Laptop Size - Size is more important when buying a laptop. Check the size and weight of your laptop system - some desktop replacement laptops weight more than 10 pounds and are not really portable.
Check Warranty for Labor & Parts?- You must check the length of your warranty for Labor & Parts - how many years is each covered?
Extended Warranty? - Many manufacturers and retail stores will try to sell you extended warranties on any computer system you're considering. These warranties can be expensive so it is up to the individual buyer whether or not to purchase them. It will depend upon your own resources but if you're buying an expensive unit going with an extended warranty is a real option - especially when you consider replacement costs and the "peace of mind" such things supposedly brings.
What Computer to Buy? - Unless vanity is your thing or you have a serious "keeping up with the Joneses" complex - you should only buy a computer to meet your needs. Ask yourself what you will be using your computer for?

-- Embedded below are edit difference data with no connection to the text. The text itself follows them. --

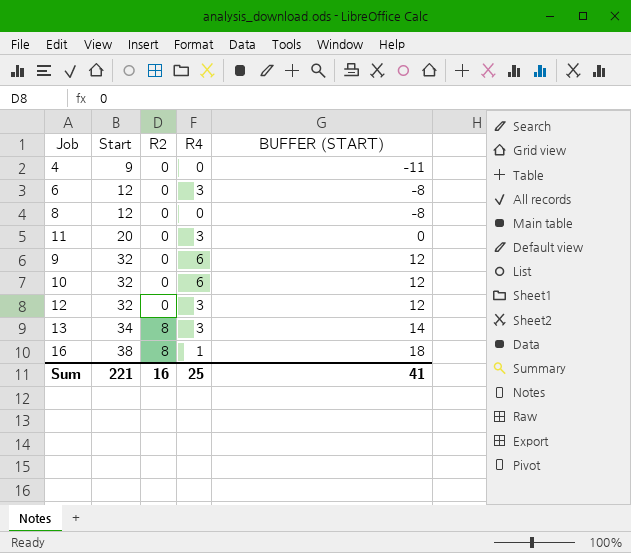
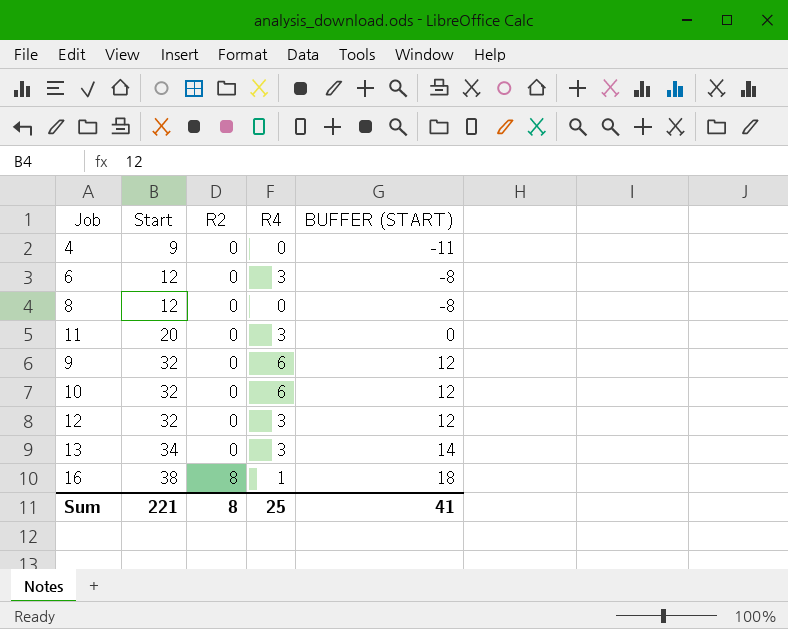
13 | R2: 8 -> 0
Sum | R2: 16 -> 8

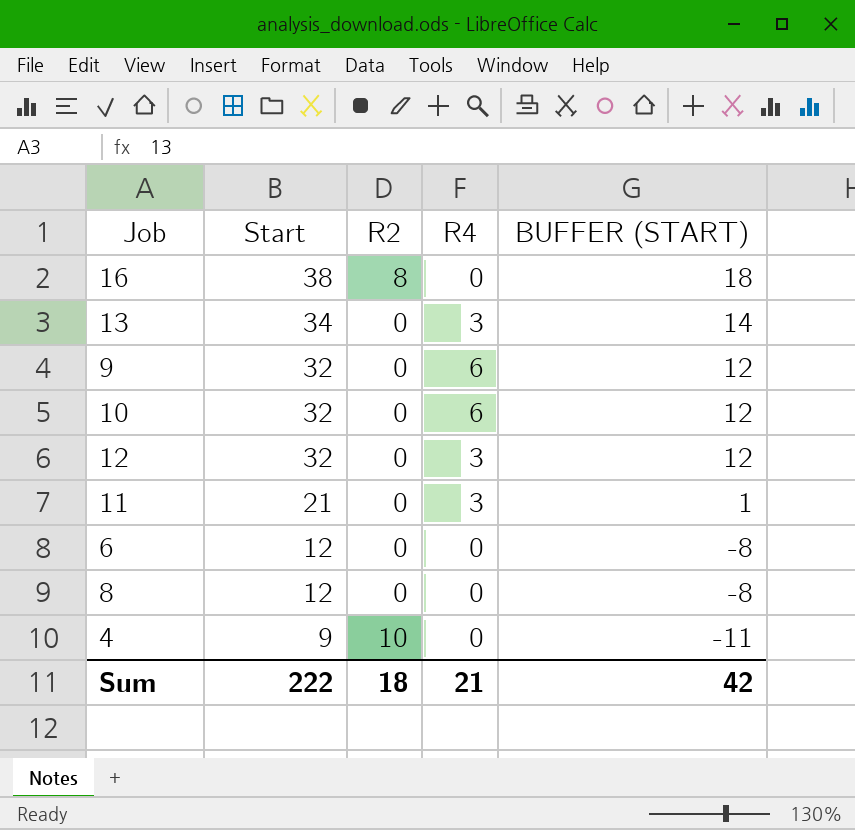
row order: Start ascending -> Start descending
16 | R4: 1 -> 0
11 | Start: 20 -> 21
11 | BUFFER (START): 0 -> 1
6 | R4: 3 -> 0
4 | R2: 0 -> 10
Sum | Start: 221 -> 222
Sum | R2: 8 -> 18
Sum | R4: 25 -> 21
Sum | BUFFER (START): 41 -> 42

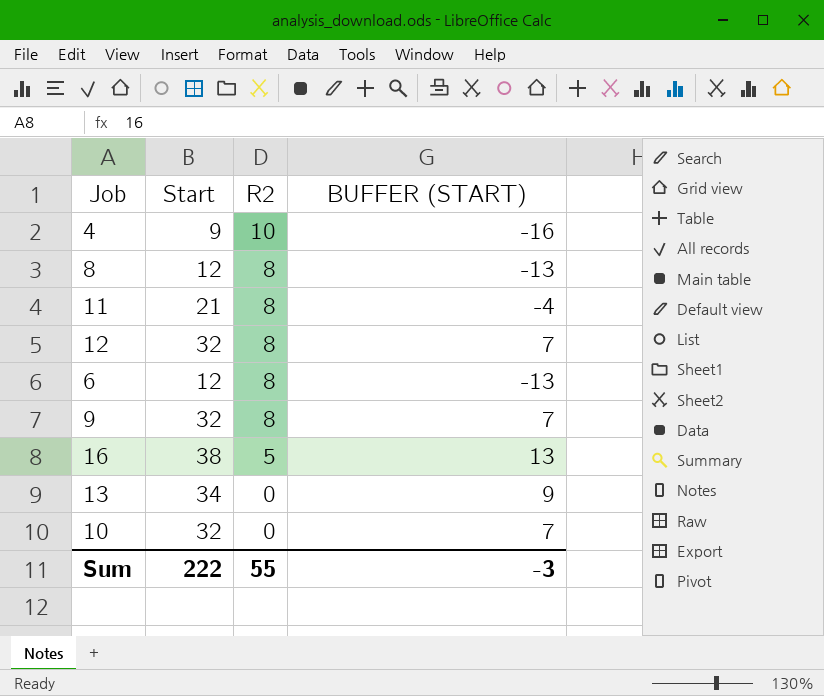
row order: Start descending -> R2 descending
column R4 | position: 4 -> none
column BUFFER (START) | formula: [Start] - 20 -> [Start] - 25
8 | R2: 0 -> 8
11 | R2: 0 -> 8
12 | R2: 0 -> 8
6 | R2: 0 -> 8
9 | R2: 0 -> 8
16 | R2: 8 -> 5
Sum | R2: 18 -> 55
Sum | BUFFER (START): 42 -> -3

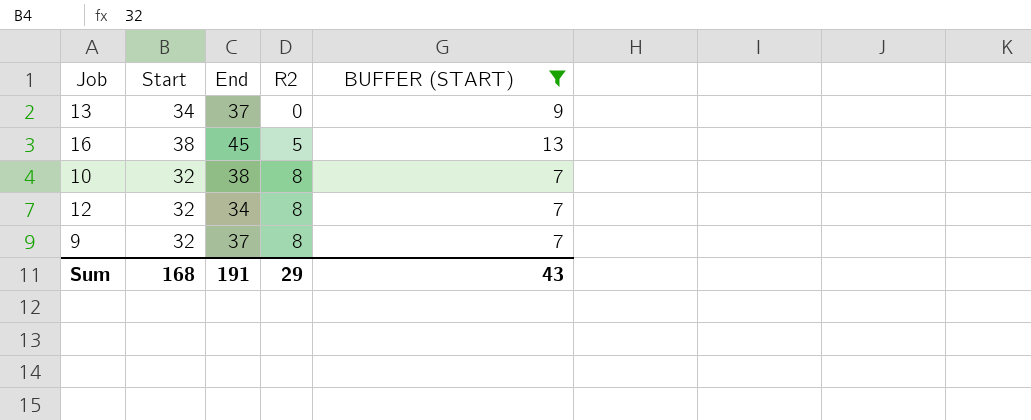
filter: none -> BUFFER (START) >= 7
row order: R2 descending -> R2 ascending
column End | position: none -> 3
10 | R2: 0 -> 8
Sum | Start: 222 -> 168
Sum | R2: 55 -> 29
Sum | BUFFER (START): -3 -> 43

If it's for simple email tasks or surfing the web - you don't need a big expensive machine with all the costy extras. If you're into video gaming or editing large video/graphic files you may need a more expensive fast computer with high-end quality graphics. In other words, choose the computer or laptop that will take care of your needs and tasks. Save your money by buying only what you need.
Where to Buy your Computer? - More and more computer buyers are ordering their systems online - either directly from the manufacturer or from online retail merchants. The main benefits of going with an online purchase are: 1) you're dealing directly with the maker, 2) you can configure your computer or laptop from the comfort of your own home, 3) you can often take advantage of special online discounts and deals... the main disadvantage is you can't physically see and handle the computer system you're buying. For this reason many buyers like buying their systems at their local computer store, where despite sometimes pushy salespeople who are usually working on commission - it does give you the chance to test-run the computer you're considering. It also gives you the chance to ask questions about the computer or laptop you're buying. Regardless of the route you take - Happy Shopping!